_WHAT YOU HAVE TO DO_. Leaving out the pictures, reproduce each record exactly and in full.

(Records from a data source)
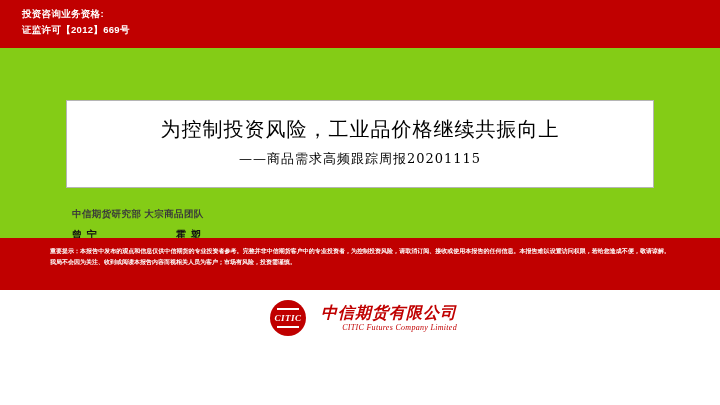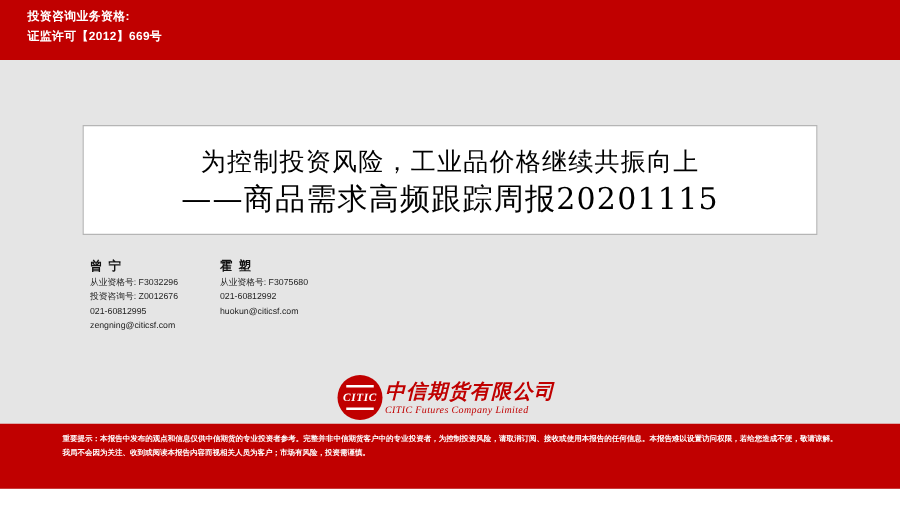--- a/index.html
+++ b/index.html
@@ -9,22 +9,22 @@
   body {
     width: 720px;
     height: 405px;
     background: #ffffff;
     font-family: "Liberation Sans", sans-serif;
     overflow: hidden;
   }
   .slide {
     position: relative;
     width: 720px;
-    height: 391px;
-    background: #e5e5e5;
+    height: 290px;
+    background: #84cc16;
     box-sizing: border-box;
   }
   
   .top-band {
     position: absolute;
     left: 0; top: 0;
     width: 720px;
     height: 48px;
     background: #c00000;
   }
@@ -57,21 +57,21 @@
   .title-line1 {
     font-family: "DejaVu Serif", "Liberation Serif", serif;
     font-size: 20px;
     color: #000000;
     letter-spacing: 1px;
     line-height: 30px;
     white-space: nowrap;
   }
   .title-line2 {
     font-family: "DejaVu Serif", "Liberation Serif", serif;
-    font-size: 24px;
+    font-size: 13px;
     color: #000000;
     letter-spacing: 1px;
     line-height: 30px;
     white-space: nowrap;
   }
   
   .team {
     position: absolute;
     left: 72px;
     top: 208px;
@@ -140,22 +140,23 @@
   .logo-mark .bar {
     position: absolute;
     left: 7px;
     right: 7px;
     height: 2px;
     background: #ffffff;
   }
   .logo-mark .bar.top { top: 8px; }
   .logo-mark .bar.bottom { bottom: 8px; }
   .logo-text {
-    margin-left: 2px;
+    margin-left: 15px;
     line-height: 1.15;
+    text-align: right;
   }
   .logo-cn {
     font-family: "DejaVu Serif", "Liberation Serif", serif;
     font-size: 16px;
     color: #c00000;
     font-weight: bold;
     letter-spacing: 1px;
   }
   .logo-en {
     font-family: "Liberation Serif", serif;
@@ -194,20 +195,21 @@
     <div class="qualification">投资咨询业务资格:
 证监许可【2012】669号</div>
   </div>
 
   <div class="title-box">
     <div class="title-line1">为控制投资风险，工业品价格继续共振向上</div>
     <div class="title-line2">——商品需求高频跟踪周报20201115</div>
   </div>
 
   <div class="team">
+    <div class="team-name">中信期货研究部 大宗商品团队</div>
     <div class="contacts">
       <div class="col">
         <div class="person-name">曾 宁</div>
         <div>从业资格号: F3032296</div>
         <div>投资咨询号: Z0012676</div>
         <div>021-60812995</div>
         <div>zengning@citicsf.com</div>
       </div>
       <div class="col wide">
         <div class="person-name">霍 塑</div>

_RESPONSE TO THIS EXERCISE_.
--- a/index.html
+++ b/index.html
@@ -9,22 +9,22 @@
   body {
     width: 720px;
     height: 405px;
     background: #ffffff;
     font-family: "Liberation Sans", sans-serif;
     overflow: hidden;
   }
   .slide {
     position: relative;
     width: 720px;
-    height: 391px;
-    background: #e5e5e5;
+    height: 290px;
+    background: #84cc16;
     box-sizing: border-box;
   }
   
   .top-band {
     position: absolute;
     left: 0; top: 0;
     width: 720px;
     height: 48px;
     background: #c00000;
   }
@@ -57,21 +57,21 @@
   .title-line1 {
     font-family: "DejaVu Serif", "Liberation Serif", serif;
     font-size: 20px;
     color: #000000;
     letter-spacing: 1px;
     line-height: 30px;
     white-space: nowrap;
   }
   .title-line2 {
     font-family: "DejaVu Serif", "Liberation Serif", serif;
-    font-size: 24px;
+    font-size: 13px;
     color: #000000;
     letter-spacing: 1px;
     line-height: 30px;
     white-space: nowrap;
   }
   
   .team {
     position: absolute;
     left: 72px;
     top: 208px;
@@ -140,22 +140,23 @@
   .logo-mark .bar {
     position: absolute;
     left: 7px;
     right: 7px;
     height: 2px;
     background: #ffffff;
   }
   .logo-mark .bar.top { top: 8px; }
   .logo-mark .bar.bottom { bottom: 8px; }
   .logo-text {
-    margin-left: 2px;
+    margin-left: 15px;
     line-height: 1.15;
+    text-align: right;
   }
   .logo-cn {
     font-family: "DejaVu Serif", "Liberation Serif", serif;
     font-size: 16px;
     color: #c00000;
     font-weight: bold;
     letter-spacing: 1px;
   }
   .logo-en {
     font-family: "Liberation Serif", serif;
@@ -194,20 +195,21 @@
     <div class="qualification">投资咨询业务资格:
 证监许可【2012】669号</div>
   </div>
 
   <div class="title-box">
     <div class="title-line1">为控制投资风险，工业品价格继续共振向上</div>
     <div class="title-line2">——商品需求高频跟踪周报20201115</div>
   </div>
 
   <div class="team">
+    <div class="team-name">中信期货研究部 大宗商品团队</div>
     <div class="contacts">
       <div class="col">
         <div class="person-name">曾 宁</div>
         <div>从业资格号: F3032296</div>
         <div>投资咨询号: Z0012676</div>
         <div>021-60812995</div>
         <div>zengning@citicsf.com</div>
       </div>
       <div class="col wide">
         <div class="person-name">霍 塑</div>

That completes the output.